Records from a dataset
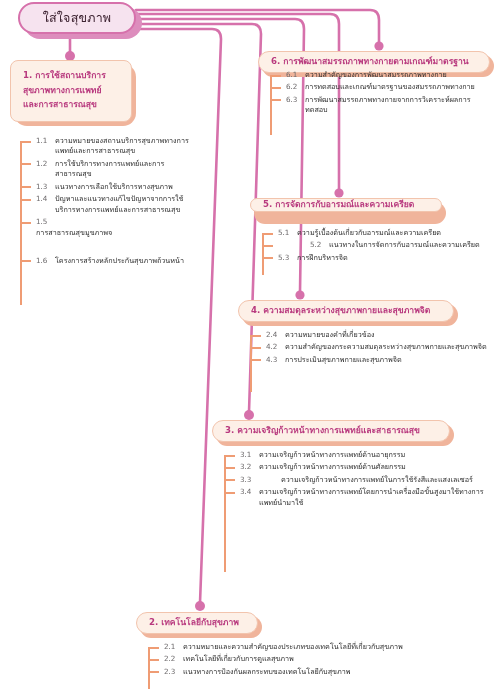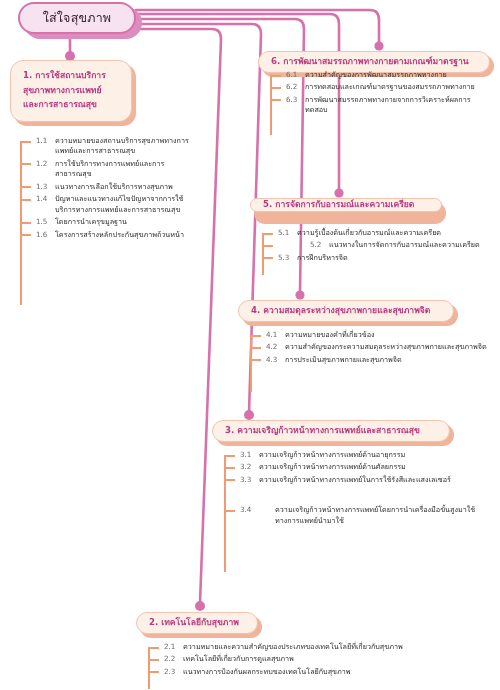"1. การใช้สถานบริการ" div.node { border-radius: none -> 8px }
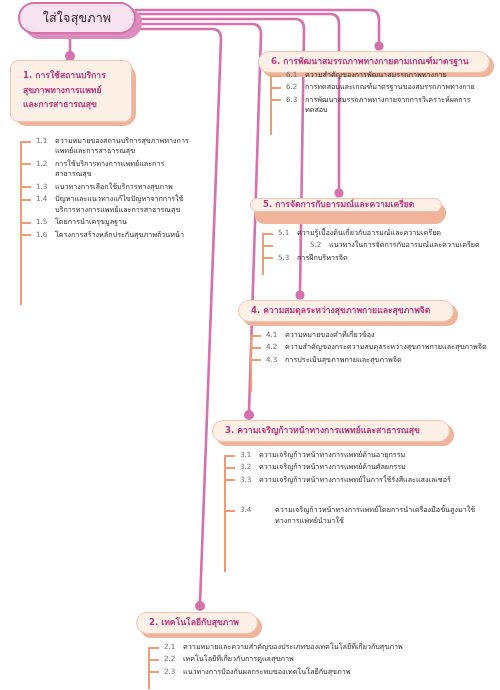"1.5" div.subrow { flex-direction: none -> column; margin-bottom: 2px -> 18px }
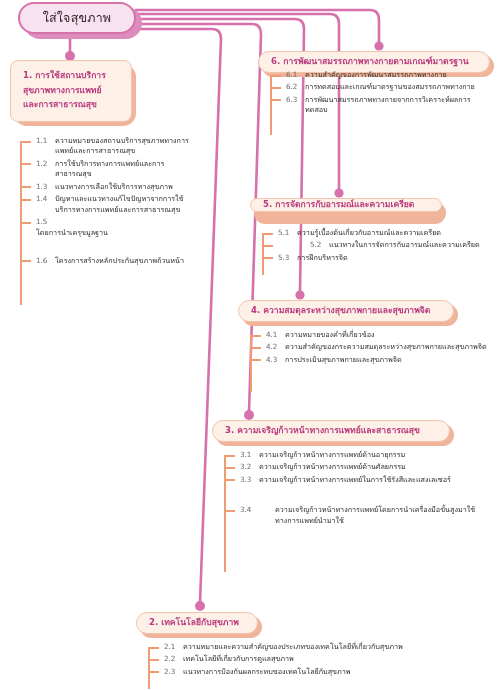"โดยการนำเครุขมูลฐาน" span.sub-text { text: โดยการนำเครุขมูลฐาน -> การสาธารณสุขมูขภาพจ }
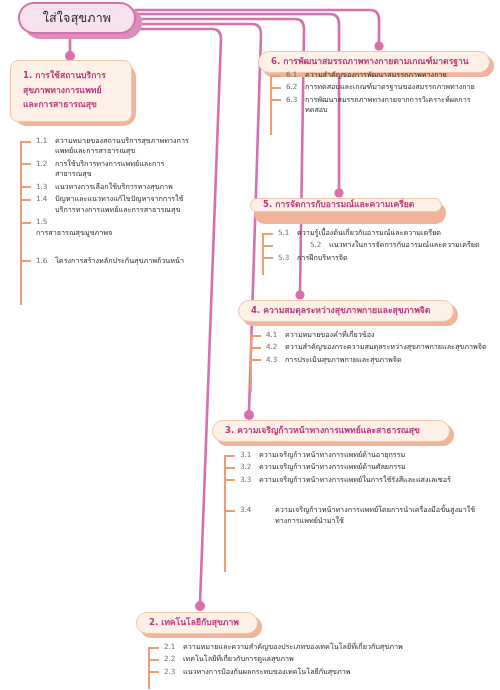"4.1" span.sub-num { text: 4.1 -> 2.4 }
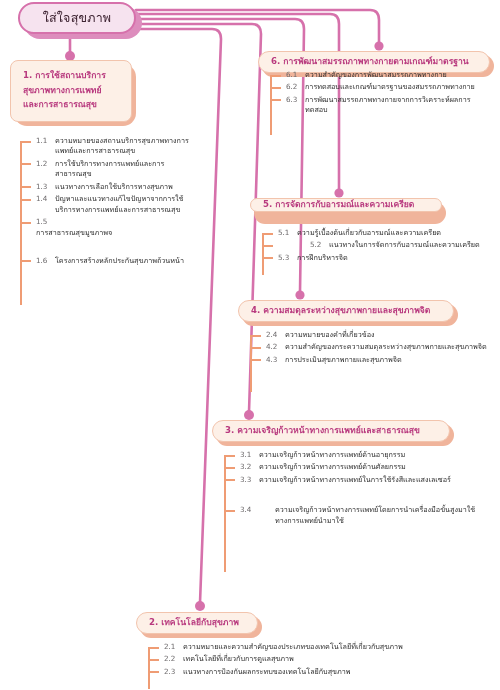"3.3" div.subrow { gap: none -> 22px; margin-bottom: 20px -> 2px }
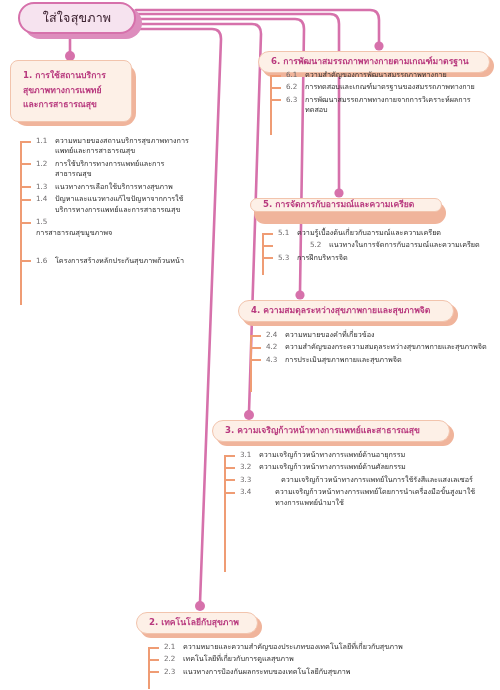"3.4" div.subrow { gap: 16px -> none }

__Work order__: Every line from the one containing "text: 4.1 ->" to the final line of the records should be duplicated exactly; no picture is to be copied.

__Exercise response__:
"4.1" span.sub-num { text: 4.1 -> 2.4 }
"3.3" div.subrow { gap: none -> 22px; margin-bottom: 20px -> 2px }
"3.4" div.subrow { gap: 16px -> none }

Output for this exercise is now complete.